Ce projet de loi qui ne comporte que deux articles vise à insérer dans le code de procédure pénale un chapitre V (à la suite de celui consacré aux autopsies judiciaires)  qui comporterait les articles 230-32 à 230-38 destinés à encadrer l’usage de la géolocalisation par la justice ainsi qu’un article 67 bis-2 dans le code des douanes pour permettre aux douaniers d’avoir également recours à cette mesure (pour une présentation détaillée du projet de loi, V. AJ pénal janvier 2014, à paraître).

L’étude d’impact qui est très complète (étude de droit comparé, présentation des différentes options envisagées dans la rédaction du projet de loi et de la raison du choix de telle ou telle option) aborde les chiffres de la géolocalisation à l’occasion de l’évaluation de l’impact des futures dispositions sur les services judiciaires.

Il apparaît que 70% des 19650 mesures de géolocalisation demandées annuellement seraient faites dans le cadre de l’enquête ; ces mesures sont essentiellement demandées dans les ressorts des cours d’appel de Paris, Versailles et Aix-en-Provence.

Il ressort également de l’étude qu’en 2009,  il y avait quelques milliers de  réquisitions. Le coût de ces géolocalisations pour la justice a augmenté de 30% en 2012 et dans la même proportion en 2013. La facturation pour les dix premiers mois de l’année 2013 s’élève à dix millions d’euros.

Deux postes à temps plein de JLD sont évalués comme nécessaires pour la mise en oeuvre des futures dispositions (pour contrôler les mesures).

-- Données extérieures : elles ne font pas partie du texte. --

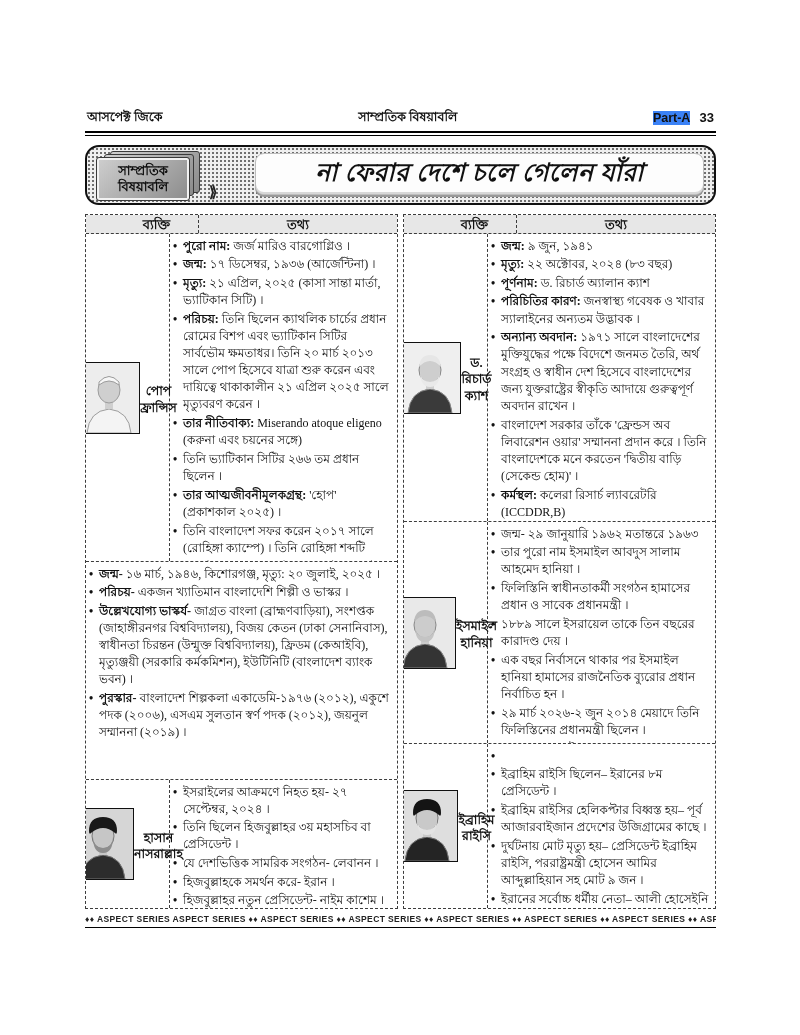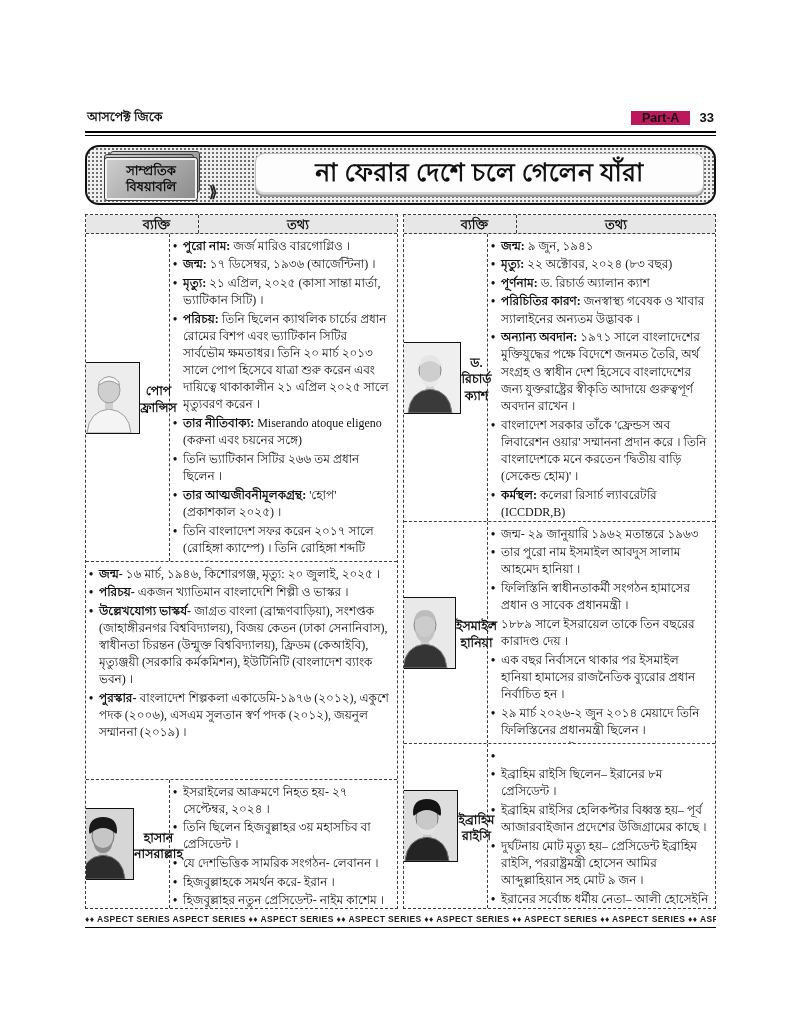"সাম্প্রতিক বিষয়াবলি" span.ph-center { html: none -> <span>সাম্প্রতিক বিষয়াবলি</span> }
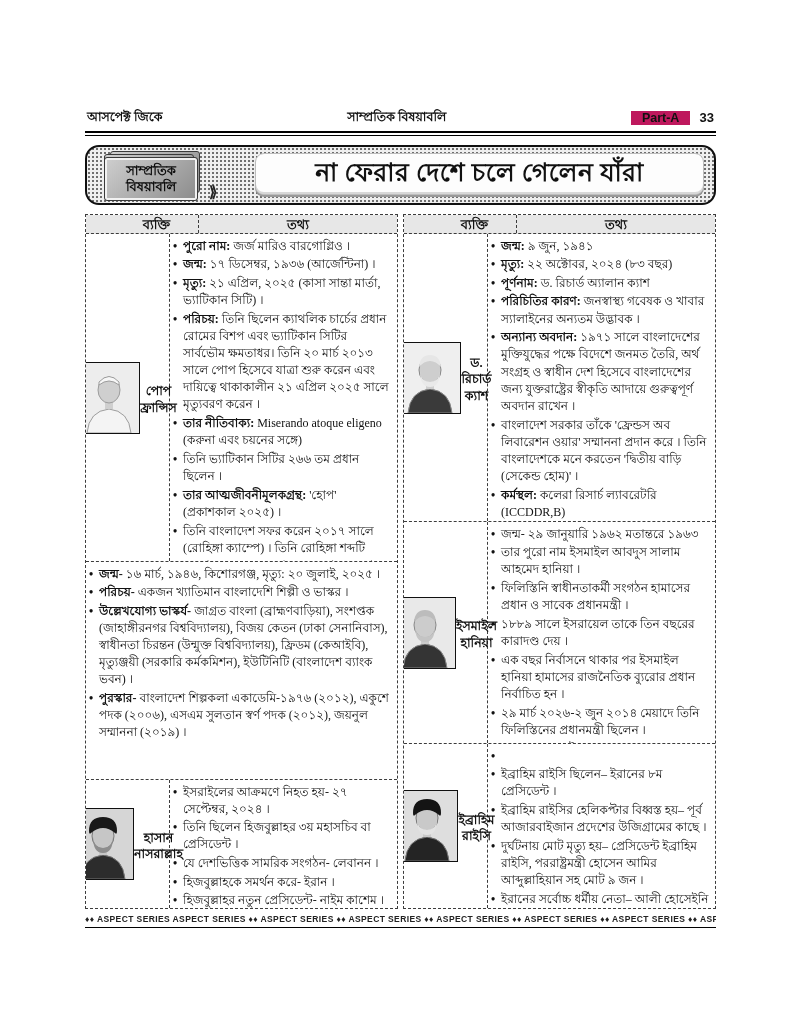"Part-A" .part-tag { background: #be185d -> #3b82f6; padding: 0 11px -> 0 0 }
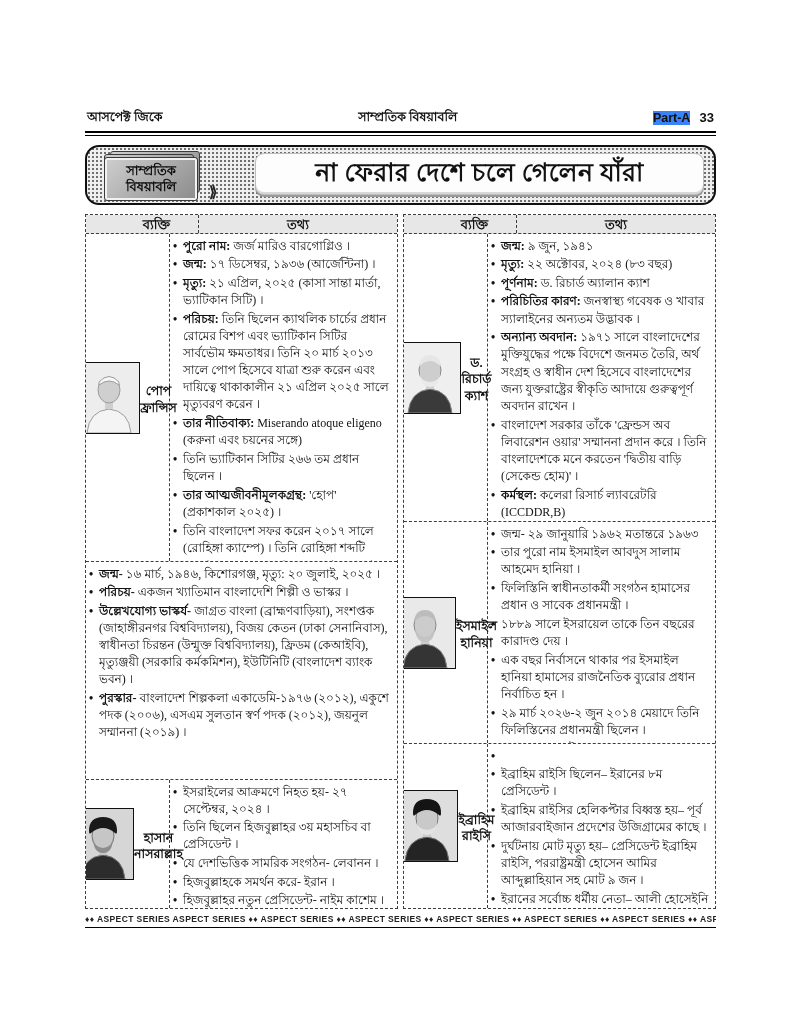"সাম্প্রতিক" .badge .c1 { left: 8px -> 0 }
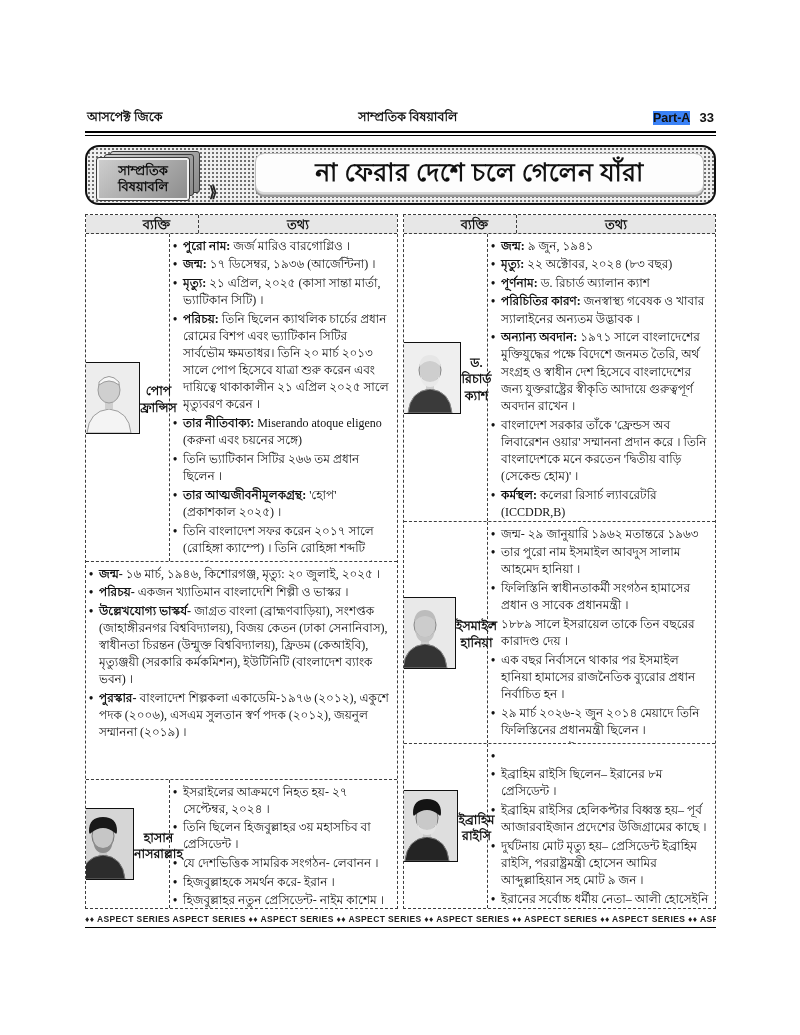"না ফেরার দেশে চলে গেলেন" .title-text { font-style: none -> italic }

Cette mesure coûteuse semble devenue aujourd’hui incontournable dans beaucoup d’enquêtes malgré un budget de la justice contraint. Le gouvernement a donc décidé d’étendre la possibilité de recourir à cette mesure aux enquêtes douanières, l’administration des douanes ayant indiqué que ceci pourrait être utile dans une dizaine d’affaires (ce recours sera limité aux affaires de « coups d’achat » et d’infiltration).